Two educational tools that have been developed specifically to support and scaffold students’ critical reflections
on their intercultural encounters and on their own cultural
identities are the Autobiography of Intercultural Encounters
(AIE; Byram, Barrett, Ipgrave, Jackson, & Méndez García,
2009) and the Autobiography of Intercultural Encounters
through Visual Media (AIEVM; Barrett, Byram, Ipgrave, &
Seurrat, 2013). These tools provide students with structured
sequences of questions that are designed to progressively
channel and deepen their thinking about their intercultural
encounters, about their reactions to those encounters, and
about their own cultural positioning. The AIE supports
critical reflection on face-to-face encounters that have
involved communication with cultural others, while the
AIEVM supports reflection on images of cultural others that
have been encountered in visual media such as television,
cinema, newspapers, and magazines. At the time of writing,
a third tool is in the process of development which supports
students’ critical reflection on intercultural encounters
involving communications that have taken place through
social media.

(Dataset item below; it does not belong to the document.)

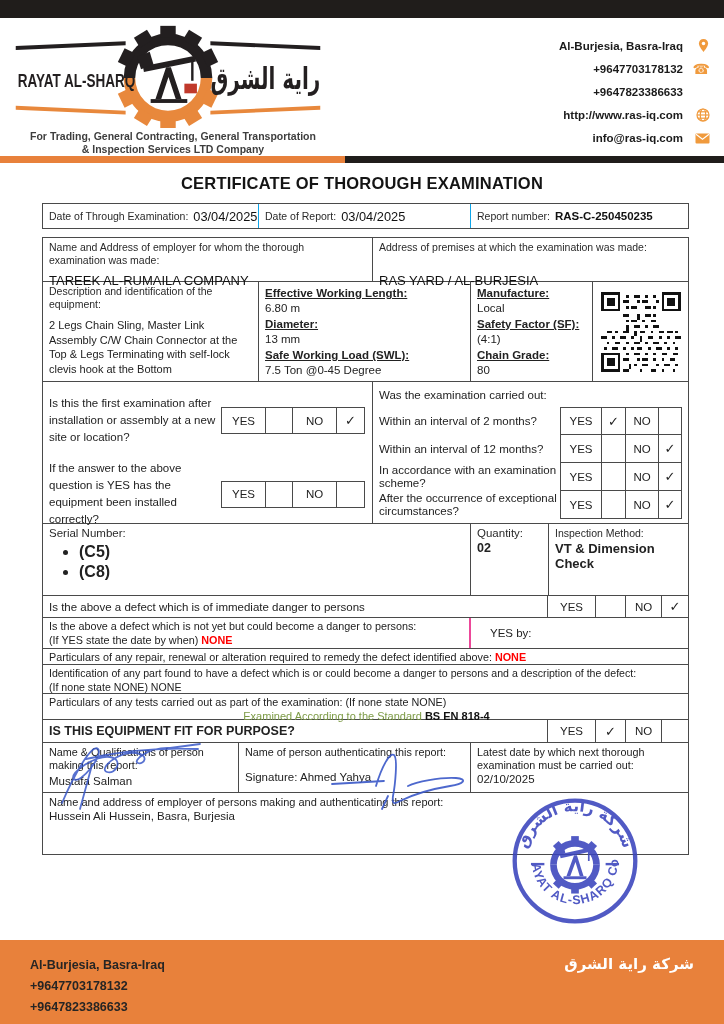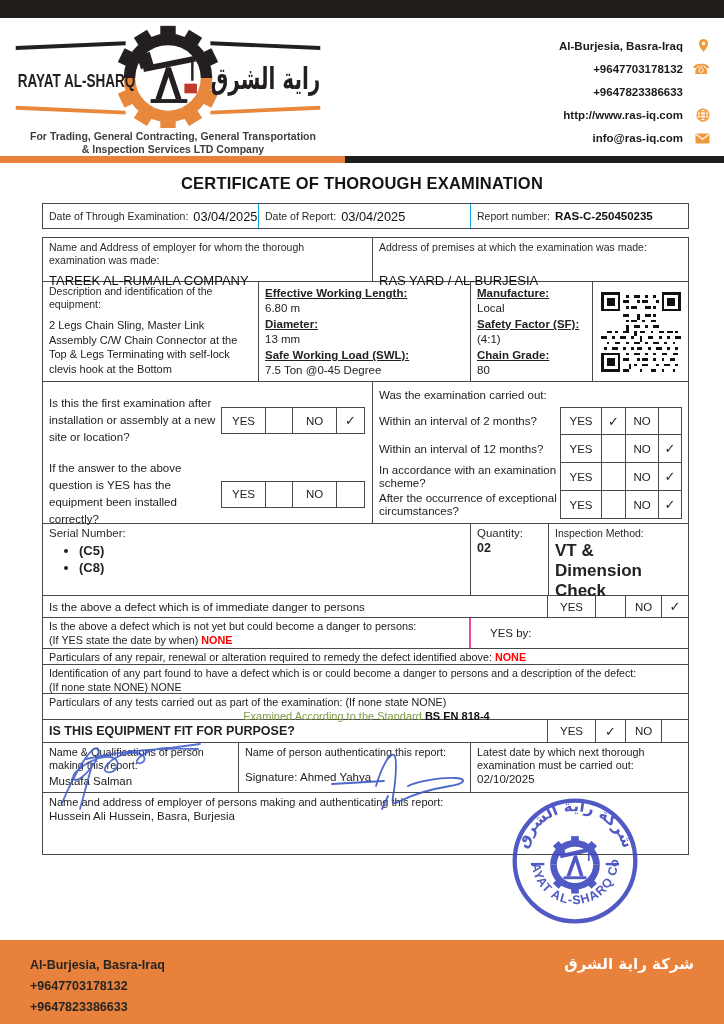"(C5)" .serial-list { font-size: 13px -> 16px }
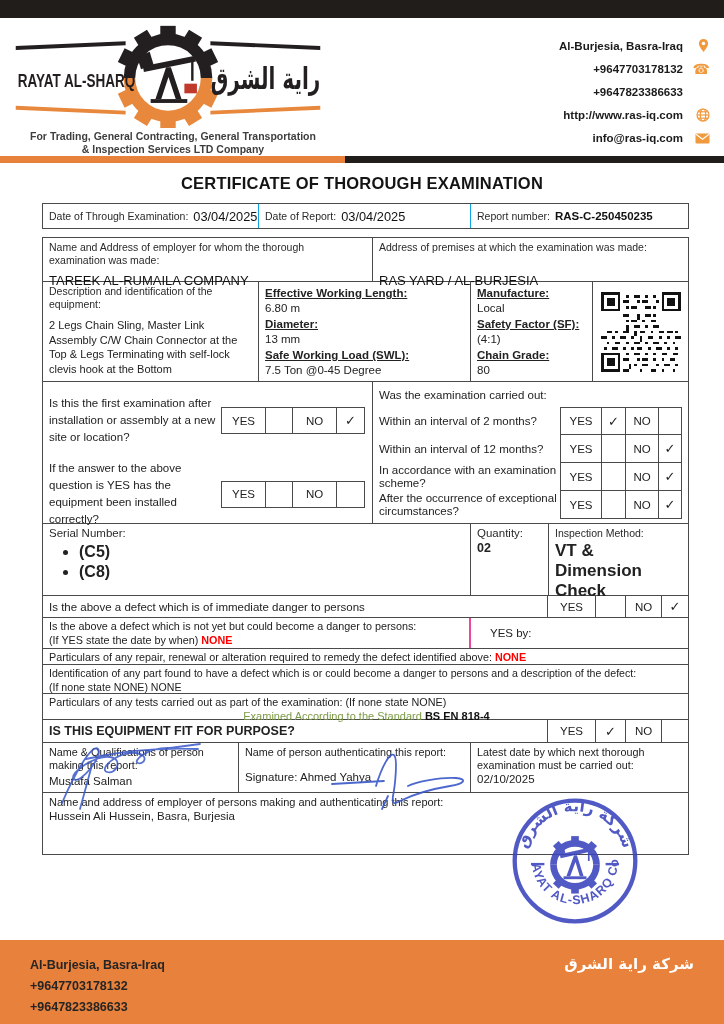"VT & Dimension Check" div { font-size: 17px -> 13px }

All three tools are designed to be used repeatedly over an extended period of time (such as an entire year
of school study) in relationship to multiple encounters, over
the course of which the various components of intercultural
competence are progressively strengthened through the process of critical reflection. There are two versions of each
tool: one for use by younger students aged between 5 and
11 years old, and one for students aged 11 years and older.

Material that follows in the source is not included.